[Working data]

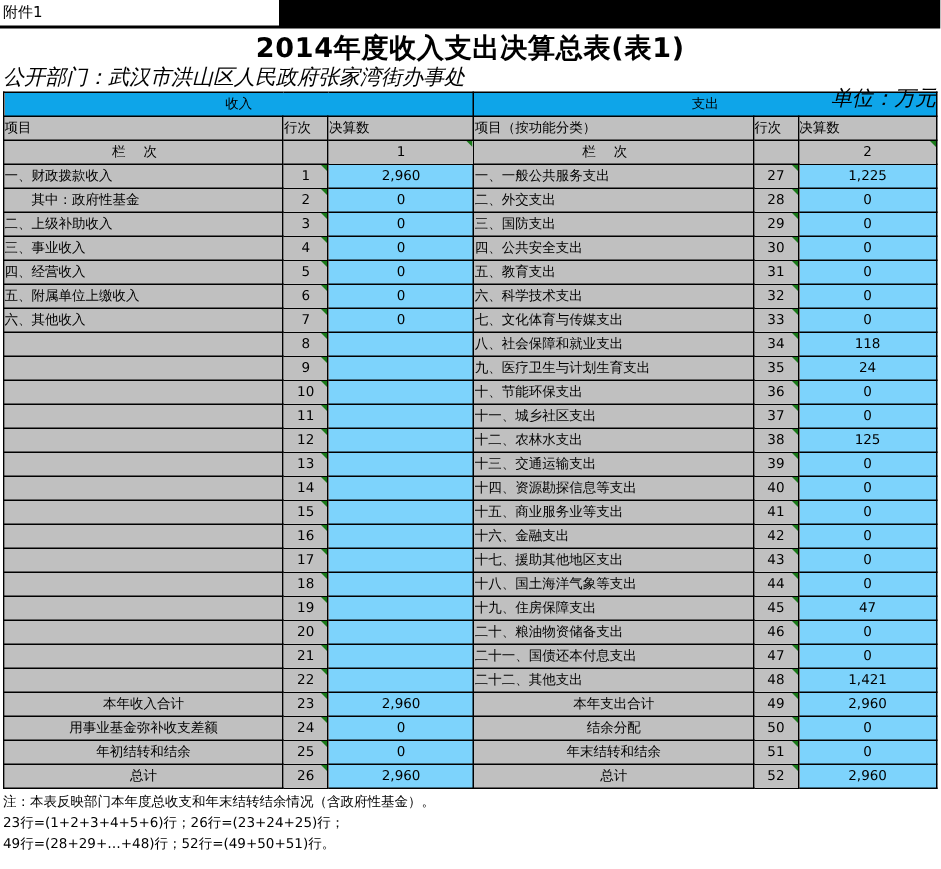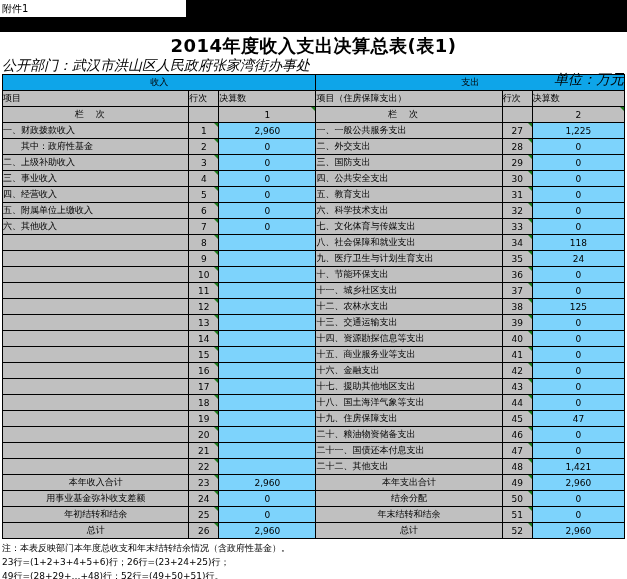--- a/index.html
+++ b/index.html
@@ -12,21 +12,21 @@
     height: 579px;
     font-family: "DejaVu Sans", "Liberation Sans", sans-serif;
     font-size: 9px;
     color: #000000;
     overflow: hidden;
     position: relative;
   }
 
   
   .topbar {
-    height: 32px;
+    height: 19px;
     background: #000000;
     position: relative;
   }
   .topbar-label {
     position: absolute;
     left: 0;
     top: 0;
     width: 186px;
     height: 17px;
     background: #ffffff;
@@ -193,21 +193,21 @@
   </colgroup>
   <thead>
     <tr>
       <td class="hdr" colspan="3">收入</td>
       <td class="hdr sep-left" colspan="3">支出</td>
     </tr>
     <tr>
       <td class="hdr-sub">项目</td>
       <td class="hdr-sub">行次</td>
       <td class="hdr-sub">决算数</td>
-      <td class="hdr-sub sep-left">项目（住房保障支出）</td>
+      <td class="hdr-sub sep-left">项目（按功能分类）</td>
       <td class="hdr-sub">行次</td>
       <td class="hdr-sub">决算数</td>
     </tr>
     <tr>
       <td class="colnum-label">栏次</td>
       <td class="colnum"></td>
       <td class="rownum">
         <span class="tri"></span>
         <span>1</span>
       </td>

[/Working data]

Extract every line of the data exactly; pictures stay out.

--- a/index.html
+++ b/index.html
@@ -12,21 +12,21 @@
     height: 579px;
     font-family: "DejaVu Sans", "Liberation Sans", sans-serif;
     font-size: 9px;
     color: #000000;
     overflow: hidden;
     position: relative;
   }
 
   
   .topbar {
-    height: 32px;
+    height: 19px;
     background: #000000;
     position: relative;
   }
   .topbar-label {
     position: absolute;
     left: 0;
     top: 0;
     width: 186px;
     height: 17px;
     background: #ffffff;
@@ -193,21 +193,21 @@
   </colgroup>
   <thead>
     <tr>
       <td class="hdr" colspan="3">收入</td>
       <td class="hdr sep-left" colspan="3">支出</td>
     </tr>
     <tr>
       <td class="hdr-sub">项目</td>
       <td class="hdr-sub">行次</td>
       <td class="hdr-sub">决算数</td>
-      <td class="hdr-sub sep-left">项目（住房保障支出）</td>
+      <td class="hdr-sub sep-left">项目（按功能分类）</td>
       <td class="hdr-sub">行次</td>
       <td class="hdr-sub">决算数</td>
     </tr>
     <tr>
       <td class="colnum-label">栏次</td>
       <td class="colnum"></td>
       <td class="rownum">
         <span class="tri"></span>
         <span>1</span>
       </td>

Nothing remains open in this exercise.